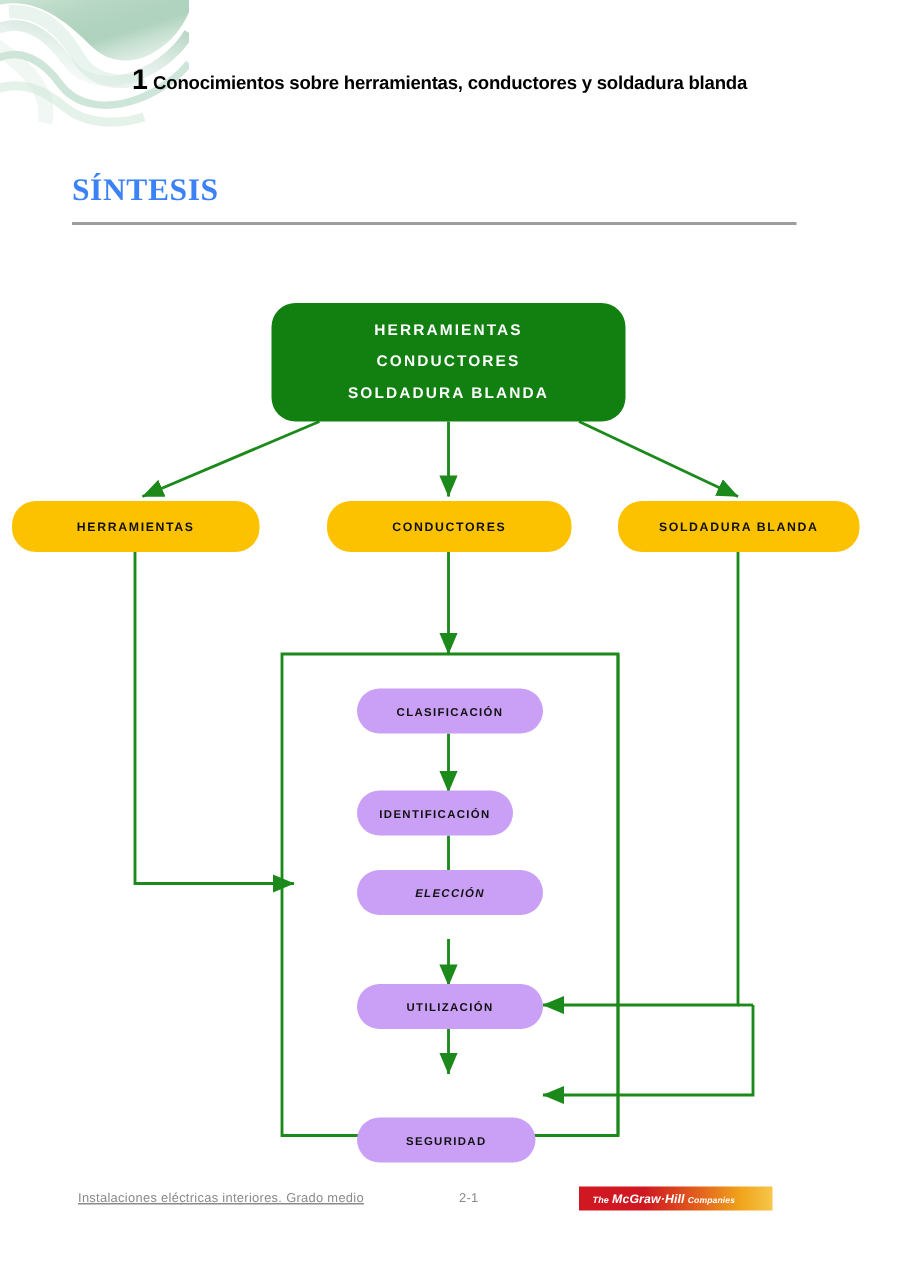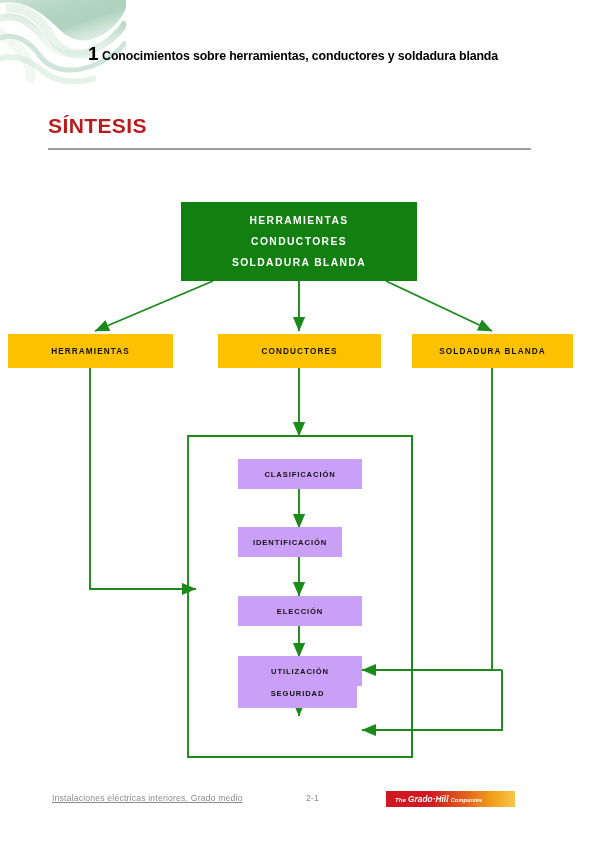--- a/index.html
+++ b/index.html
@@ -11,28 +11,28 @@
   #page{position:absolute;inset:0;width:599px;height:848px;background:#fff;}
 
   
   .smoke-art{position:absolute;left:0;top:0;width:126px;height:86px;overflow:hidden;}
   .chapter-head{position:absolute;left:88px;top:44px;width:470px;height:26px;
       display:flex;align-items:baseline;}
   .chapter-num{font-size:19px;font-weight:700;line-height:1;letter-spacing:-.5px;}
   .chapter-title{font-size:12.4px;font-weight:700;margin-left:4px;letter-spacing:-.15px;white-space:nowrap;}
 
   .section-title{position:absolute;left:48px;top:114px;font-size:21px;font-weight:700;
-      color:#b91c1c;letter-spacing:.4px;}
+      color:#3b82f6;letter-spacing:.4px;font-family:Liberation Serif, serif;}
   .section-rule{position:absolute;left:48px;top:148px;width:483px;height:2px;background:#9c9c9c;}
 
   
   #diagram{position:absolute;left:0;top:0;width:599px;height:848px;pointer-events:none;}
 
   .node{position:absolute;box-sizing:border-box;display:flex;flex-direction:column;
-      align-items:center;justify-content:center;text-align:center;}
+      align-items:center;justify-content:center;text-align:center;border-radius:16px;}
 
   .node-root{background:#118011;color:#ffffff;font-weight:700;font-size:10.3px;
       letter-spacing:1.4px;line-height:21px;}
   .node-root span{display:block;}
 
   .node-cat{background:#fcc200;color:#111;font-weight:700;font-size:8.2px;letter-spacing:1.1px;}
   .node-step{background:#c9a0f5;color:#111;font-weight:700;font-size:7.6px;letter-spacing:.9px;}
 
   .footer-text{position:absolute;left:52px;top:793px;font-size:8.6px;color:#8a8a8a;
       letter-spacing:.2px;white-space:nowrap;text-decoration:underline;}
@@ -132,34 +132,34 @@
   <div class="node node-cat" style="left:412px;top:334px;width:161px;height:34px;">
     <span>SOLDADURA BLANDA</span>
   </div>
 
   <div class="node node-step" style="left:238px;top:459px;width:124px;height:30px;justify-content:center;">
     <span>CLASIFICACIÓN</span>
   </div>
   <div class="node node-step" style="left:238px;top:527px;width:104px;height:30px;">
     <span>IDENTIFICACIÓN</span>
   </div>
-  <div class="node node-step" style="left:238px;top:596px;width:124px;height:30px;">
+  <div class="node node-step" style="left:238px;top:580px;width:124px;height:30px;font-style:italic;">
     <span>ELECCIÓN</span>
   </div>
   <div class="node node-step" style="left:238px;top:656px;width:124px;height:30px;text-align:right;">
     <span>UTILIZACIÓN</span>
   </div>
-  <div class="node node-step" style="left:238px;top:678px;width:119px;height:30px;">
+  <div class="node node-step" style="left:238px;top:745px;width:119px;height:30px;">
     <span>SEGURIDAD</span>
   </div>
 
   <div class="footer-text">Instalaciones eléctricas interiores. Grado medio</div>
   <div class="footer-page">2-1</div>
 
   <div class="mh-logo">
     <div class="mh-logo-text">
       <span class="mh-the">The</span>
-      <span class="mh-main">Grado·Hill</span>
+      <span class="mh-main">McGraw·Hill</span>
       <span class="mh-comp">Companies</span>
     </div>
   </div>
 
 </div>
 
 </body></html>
* * * *
> **Task prompt**:
Where the string "style" occurs in a line of the listing above, count that line, then report the total and nothing else.

> **Response to the exercise**:
8